Abstract
Purpose
To evaluate imaging features of pure lobular carcinoma in situ (LCIS) on magnetic resonance imaging (MRI) in patients who underwent immediate re-excision after lumpectomy.
Methods
Twenty-six patients (46.1±6.7 years) with 28 pure LCIS lesions, who underwent preoperative MRI and received curative surgery at our institution between 2005 and 2013, were included in this study. Clinicopathologic features associated with immediate re-excision were reviewed and analyzed using Fisher exact test or the Wilcoxon signed rank test.
Results
Of the 28 lesions, 21.4% (6/28, six patients) were subjected to immediate re-excision due to resection margin involvement by LCIS. Nonmass lesions and moderate-to-marked background parenchymal enhancement on MRI were more frequently found in the re-excision group than in the single operation group (100% [6/6] vs. 40.9% [9/22], p=0.018; 83.3% [5/6] vs. 31.8% [7/22], p=0.057, respectively). The median lesion size discrepancy observed between magnetic resonance images and histopathology was greater in the re-excision group than in the single operation group (-0.82 vs. 0.13, p=0.018). There were no differences in the mammographic or histopathologic findings between the two groups.
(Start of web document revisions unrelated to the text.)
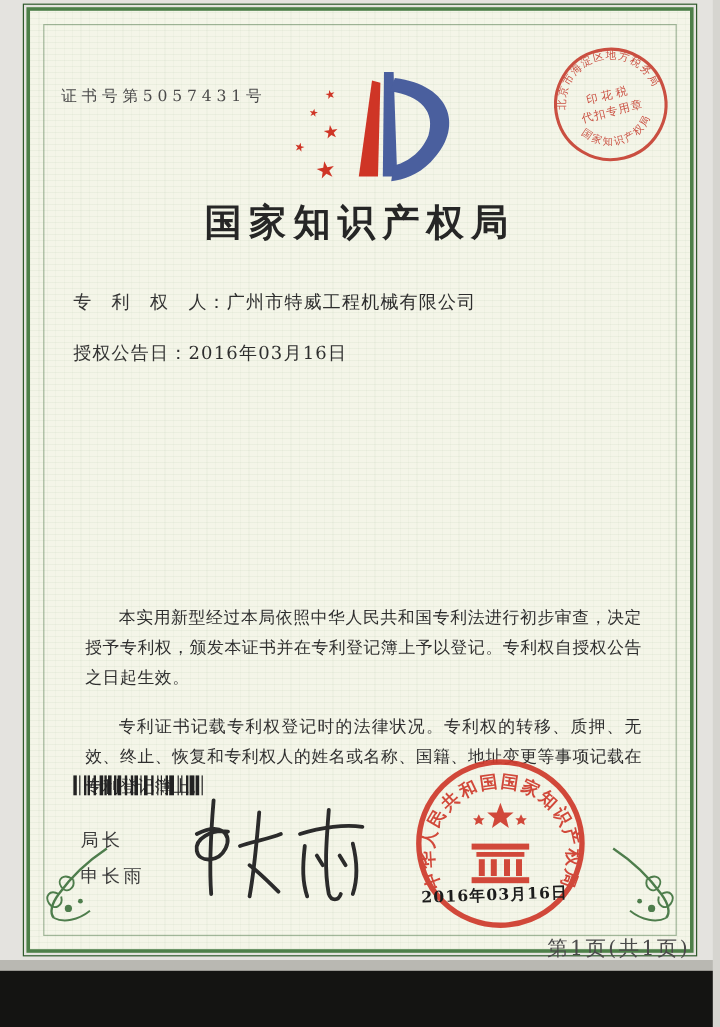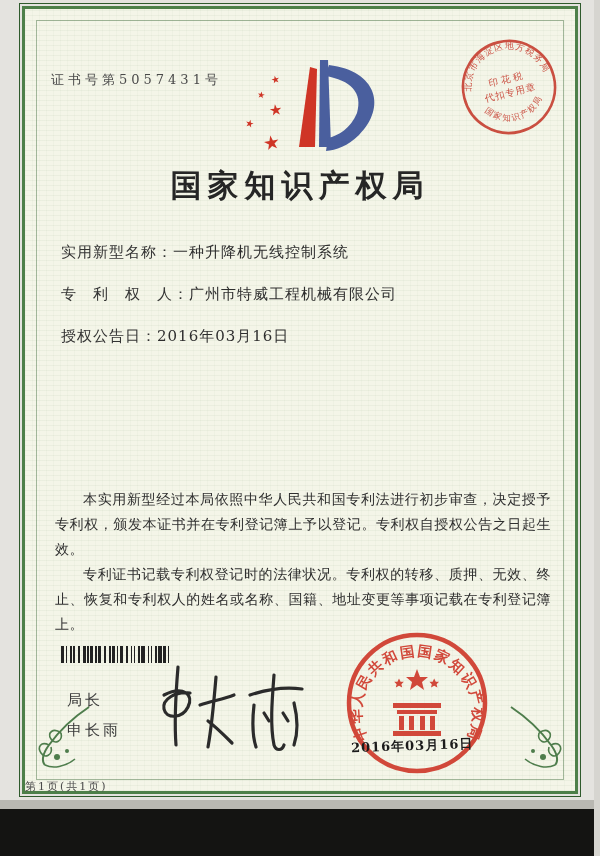"实用新型名称：一种升降机无线控制系统" div.field-row { html: <div> <span>实用新型名称：</span><span>一种升降机无线控制系统</span> </div> -> none }
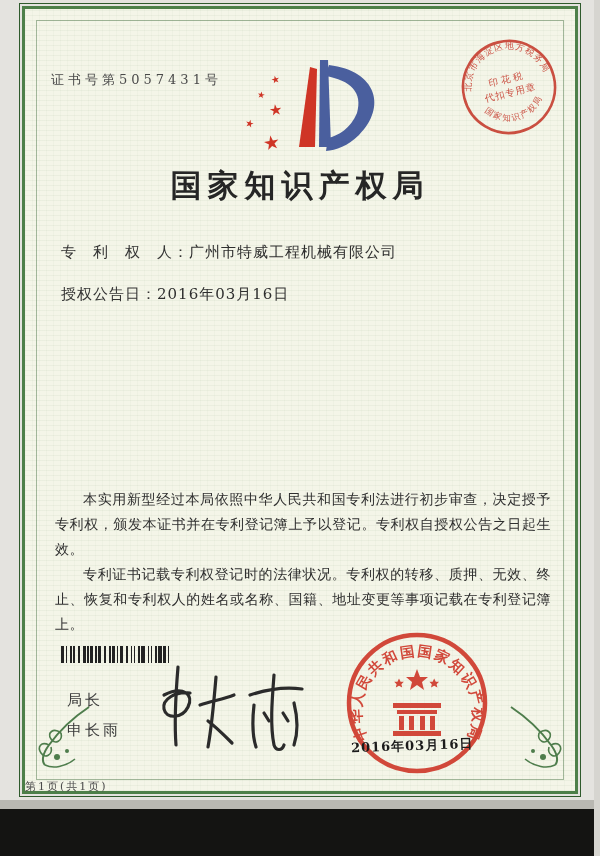"本实用新型经过本局依照中华人民共和国专利法进行初步审查，决定授予专利权，颁发本证" .body-text p { margin: 0 -> 16px }
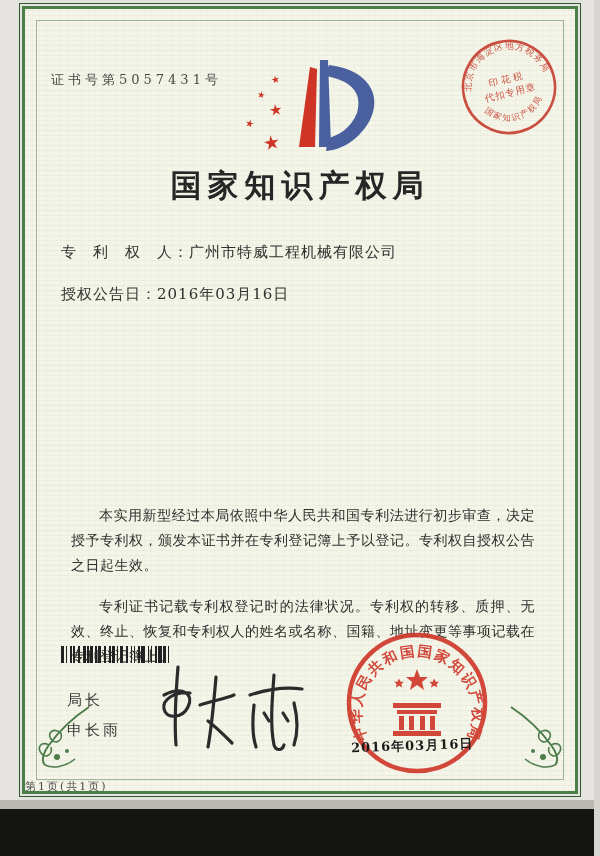"第1页(共1页)" .footer { font-size: 11px -> 17px; text-align: left -> right }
Lobular carcinoma in situ (LCIS), a noninvasive proliferation of lobular cells within a terminal-duct lobular unit, involves multicentric lobules and both the breasts in 85% and 30% to 67% of patients, respectively [12]. It is also found in 0.5% to 4% of otherwise benign breast biopsies, and a precursor-product relationship exists between LCIS and invasive lobular carcinoma [23]. Although early studies reported that both breasts are at equal risk for later cancer development, more recent study has reported that approximately two thirds of subsequent carcinomas develop in the ipsilateral breast [4]. The relative risk for subsequent development of invasive carcinoma in patients with LCIS ranges from 4 to 12 times that in women without LCIS. Previous studies have shown that when lobular neoplasia is found on image-guided core biopsy, the upgrade rate varies from 2% to 40%. Thus, the National Comprehensive Cancer Network guidelines currently recommend excisional biopsy in LCIS cases [5].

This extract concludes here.